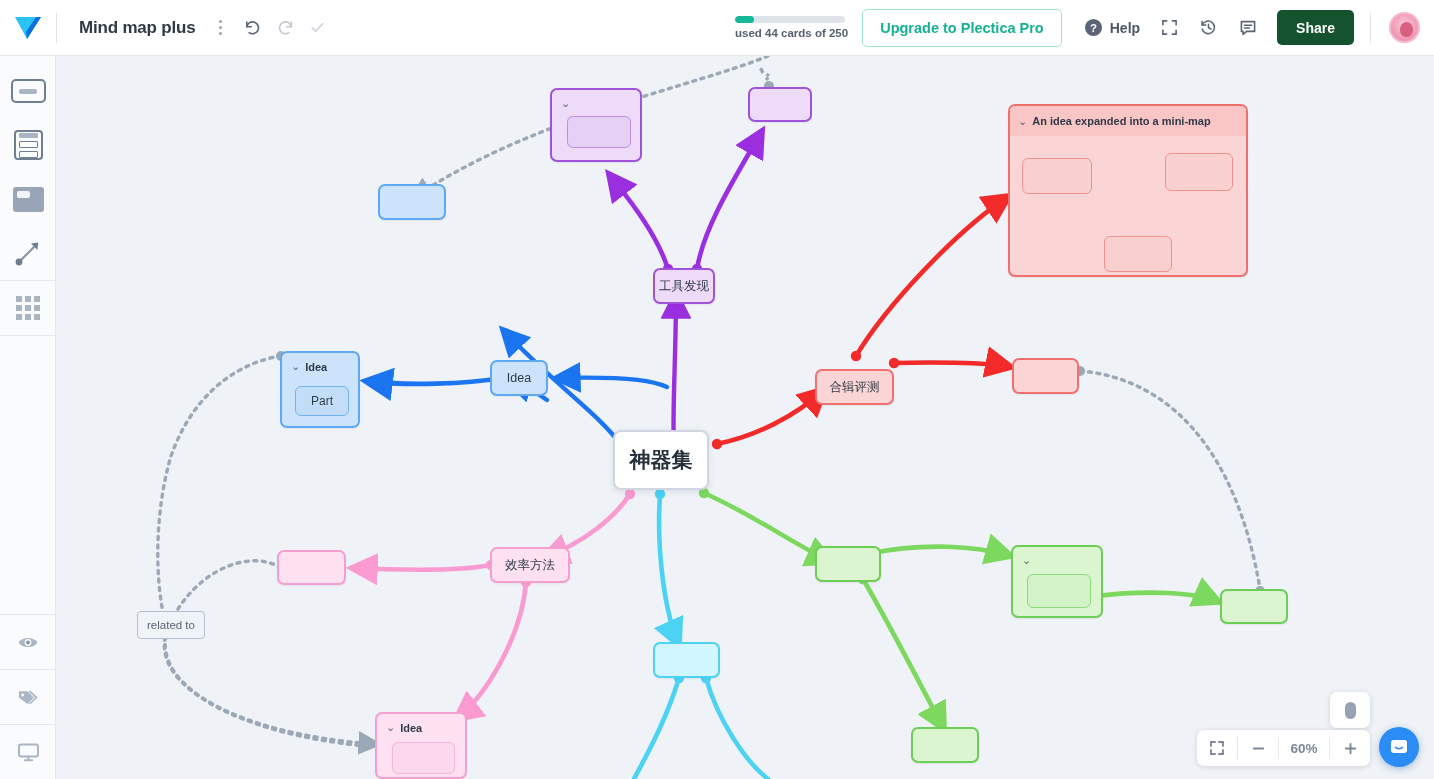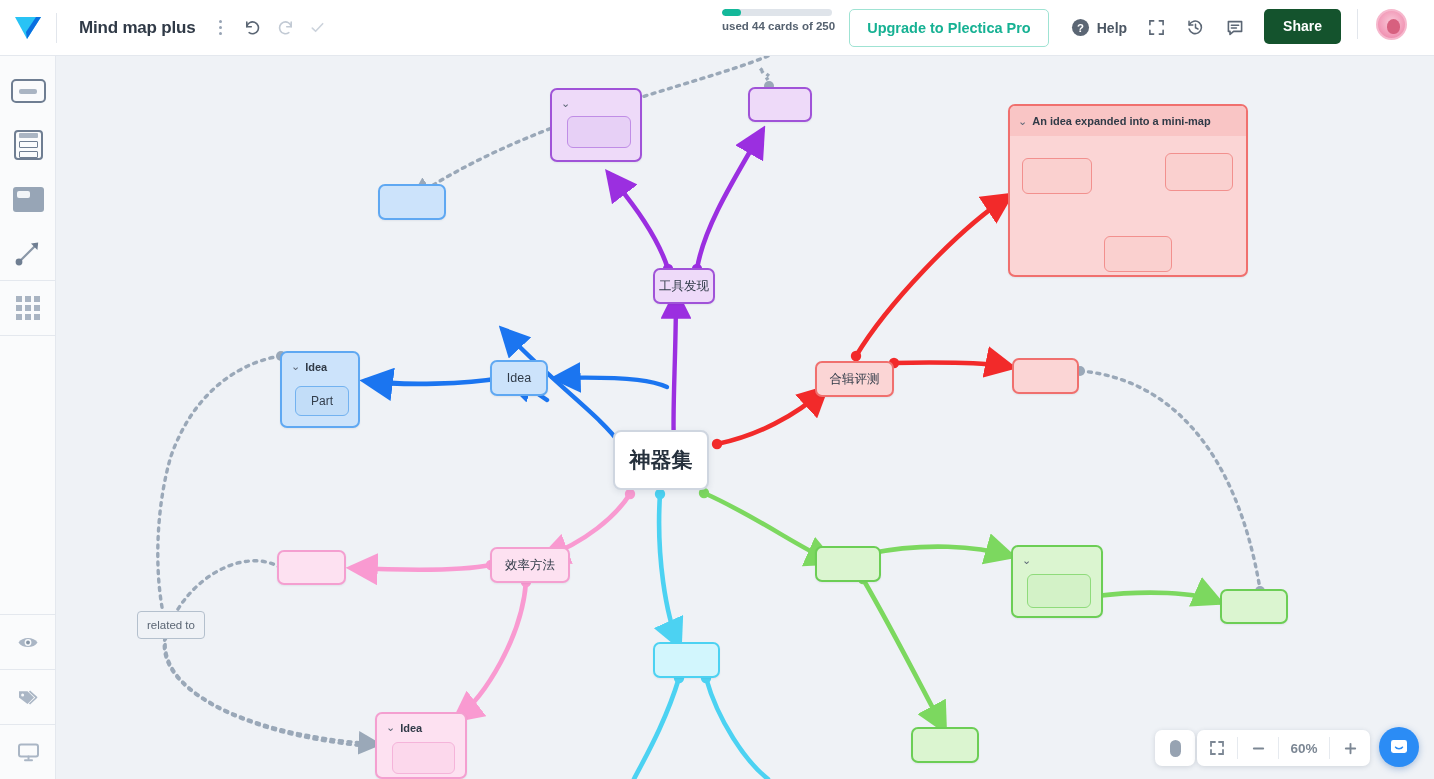--- a/index.html
+++ b/index.html
@@ -27,7 +27,7 @@
            cursor: pointer; }
   .kebab i { width: 3px; height: 3px; border-radius: 50%; background: #97a3b4; display: block; }
   .hicon { margin-left: 14px; cursor: pointer; display: flex; align-items: center; }
-  .topbar-right { margin-left: auto; display: flex; padding-right: 27px; }
+  .topbar-right { margin-left: auto; display: flex; align-items: center; padding-right: 14px; }
   .usage { display: flex; flex-direction: column; align-items: flex-start; margin-right: 14px; }
   .usage-bar { width: 110px; height: 7px; border-radius: 4px; background: #dfe4ea; position: relative; overflow: hidden; }
   .usage-bar span { display: block; height: 100%; background: #14b89a; border-radius: 4px; }

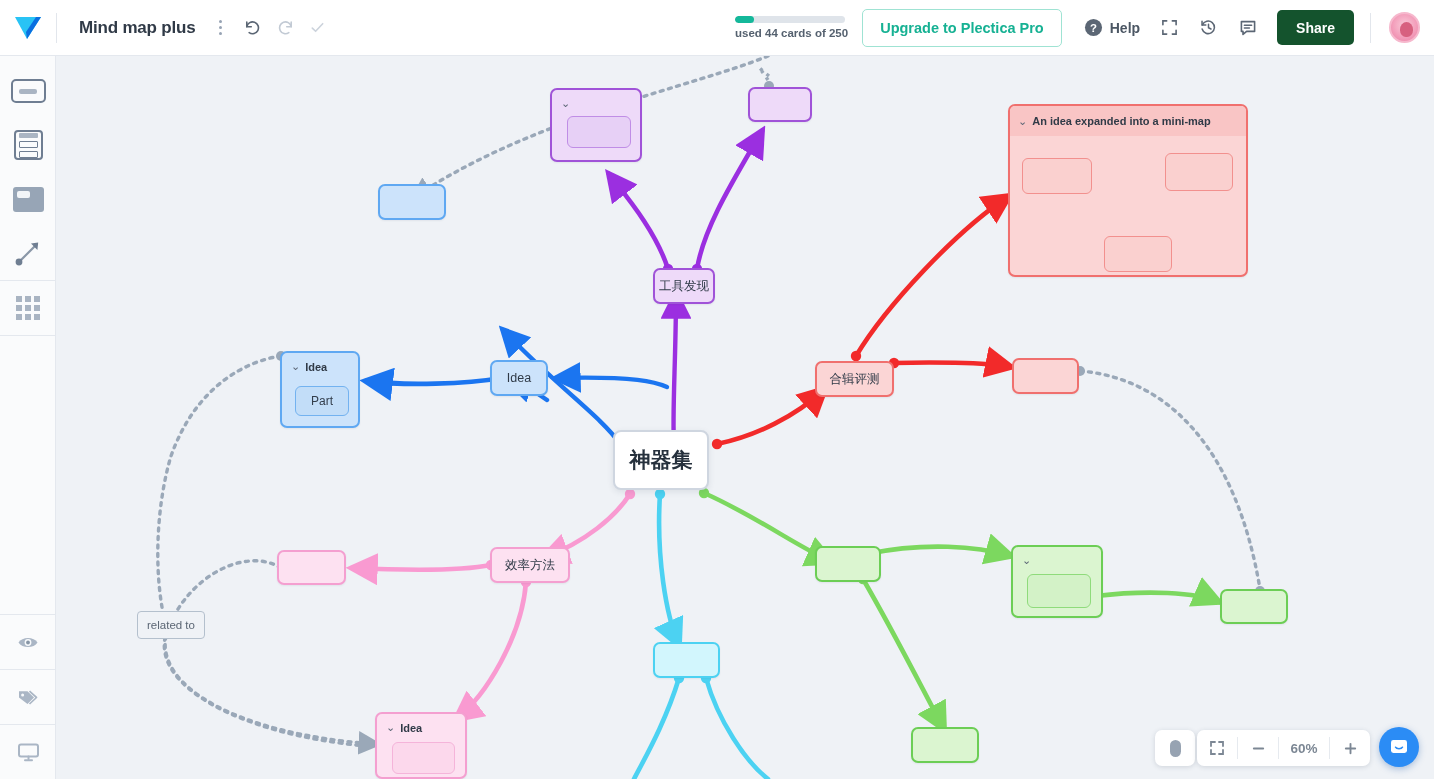--- a/index.html
+++ b/index.html
@@ -417,7 +417,7 @@
     <span>工具发现</span>
   </div>
 
-  <div class="node red" style="left:759px; top:305px; width:79px; height:36px;">
+  <div class="node red" style="left:759px; top:313px; width:79px; height:36px;">
     <span>合辑评测</span>
   </div>
 

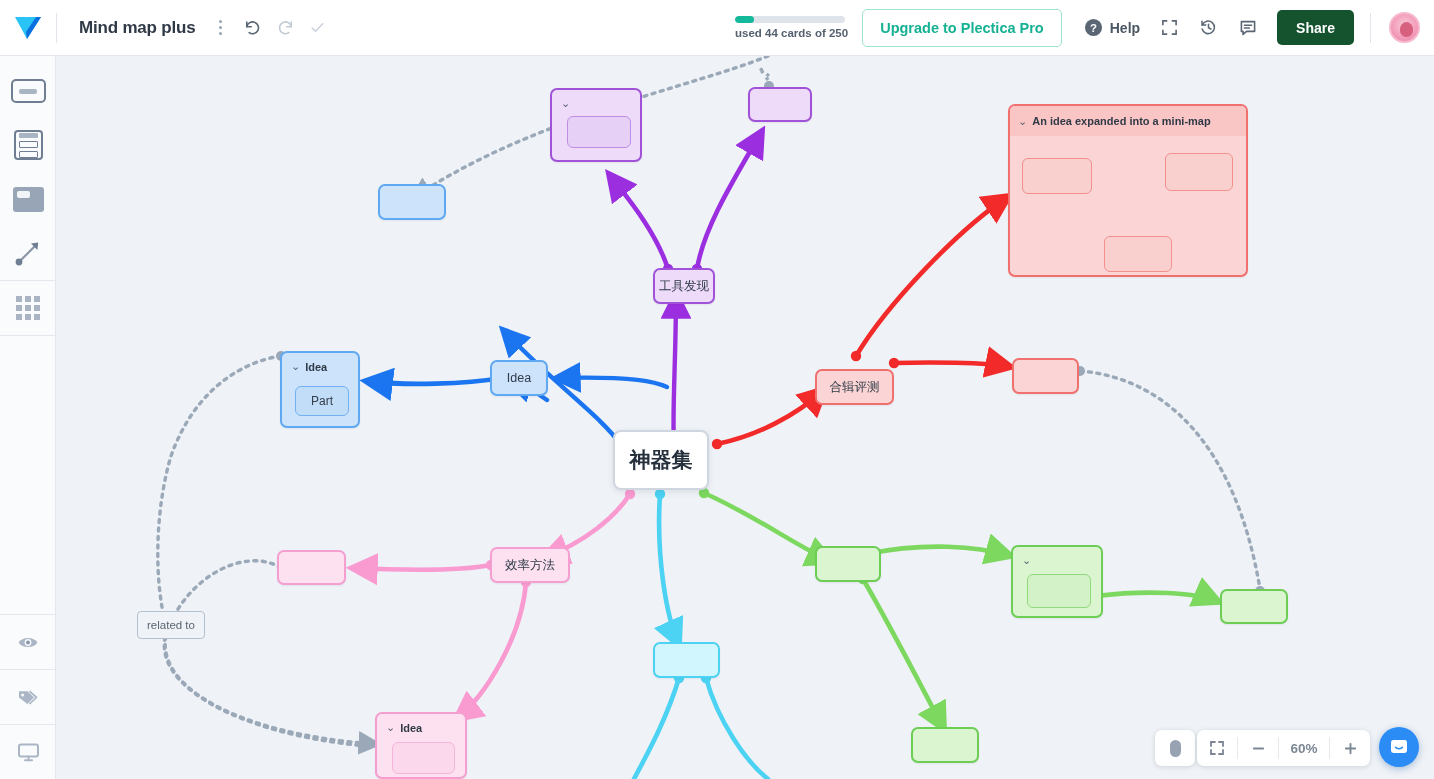--- a/index.html
+++ b/index.html
@@ -126,7 +126,7 @@
   }
 
   
-  .zoom-cluster { position: absolute; right: 64px; bottom: 13px; display: flex; align-items: flex-end; gap: 2px; z-index: 35; }
+  .zoom-cluster { position: absolute; right: 64px; bottom: 13px; display: flex; align-items: flex-end; gap: 2px; z-index: 35; flex-direction: column; }
   .zgroup { background: #fff; border-radius: 7px; box-shadow: 0 1px 5px rgba(40,55,80,.16); display: flex; align-items: center; height: 36px; }
   .zbtn { width: 40px; height: 36px; display: flex; align-items: center; justify-content: center; cursor: pointer; }
   .zsep { width: 1px; height: 22px; background: #e6eaef; }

(WHAT NEEDS TO BE DONE) Output the listing above in full and exactly, with pictures excluded.

(WRITTEN ANSWER)
--- a/index.html
+++ b/index.html
@@ -27,7 +27,7 @@
            cursor: pointer; }
   .kebab i { width: 3px; height: 3px; border-radius: 50%; background: #97a3b4; display: block; }
   .hicon { margin-left: 14px; cursor: pointer; display: flex; align-items: center; }
-  .topbar-right { margin-left: auto; display: flex; padding-right: 27px; }
+  .topbar-right { margin-left: auto; display: flex; align-items: center; padding-right: 14px; }
   .usage { display: flex; flex-direction: column; align-items: flex-start; margin-right: 14px; }
   .usage-bar { width: 110px; height: 7px; border-radius: 4px; background: #dfe4ea; position: relative; overflow: hidden; }
   .usage-bar span { display: block; height: 100%; background: #14b89a; border-radius: 4px; }

--- a/index.html
+++ b/index.html
@@ -417,7 +417,7 @@
     <span>工具发现</span>
   </div>
 
-  <div class="node red" style="left:759px; top:305px; width:79px; height:36px;">
+  <div class="node red" style="left:759px; top:313px; width:79px; height:36px;">
     <span>合辑评测</span>
   </div>
 

--- a/index.html
+++ b/index.html
@@ -126,7 +126,7 @@
   }
 
   
-  .zoom-cluster { position: absolute; right: 64px; bottom: 13px; display: flex; align-items: flex-end; gap: 2px; z-index: 35; }
+  .zoom-cluster { position: absolute; right: 64px; bottom: 13px; display: flex; align-items: flex-end; gap: 2px; z-index: 35; flex-direction: column; }
   .zgroup { background: #fff; border-radius: 7px; box-shadow: 0 1px 5px rgba(40,55,80,.16); display: flex; align-items: center; height: 36px; }
   .zbtn { width: 40px; height: 36px; display: flex; align-items: center; justify-content: center; cursor: pointer; }
   .zsep { width: 1px; height: 22px; background: #e6eaef; }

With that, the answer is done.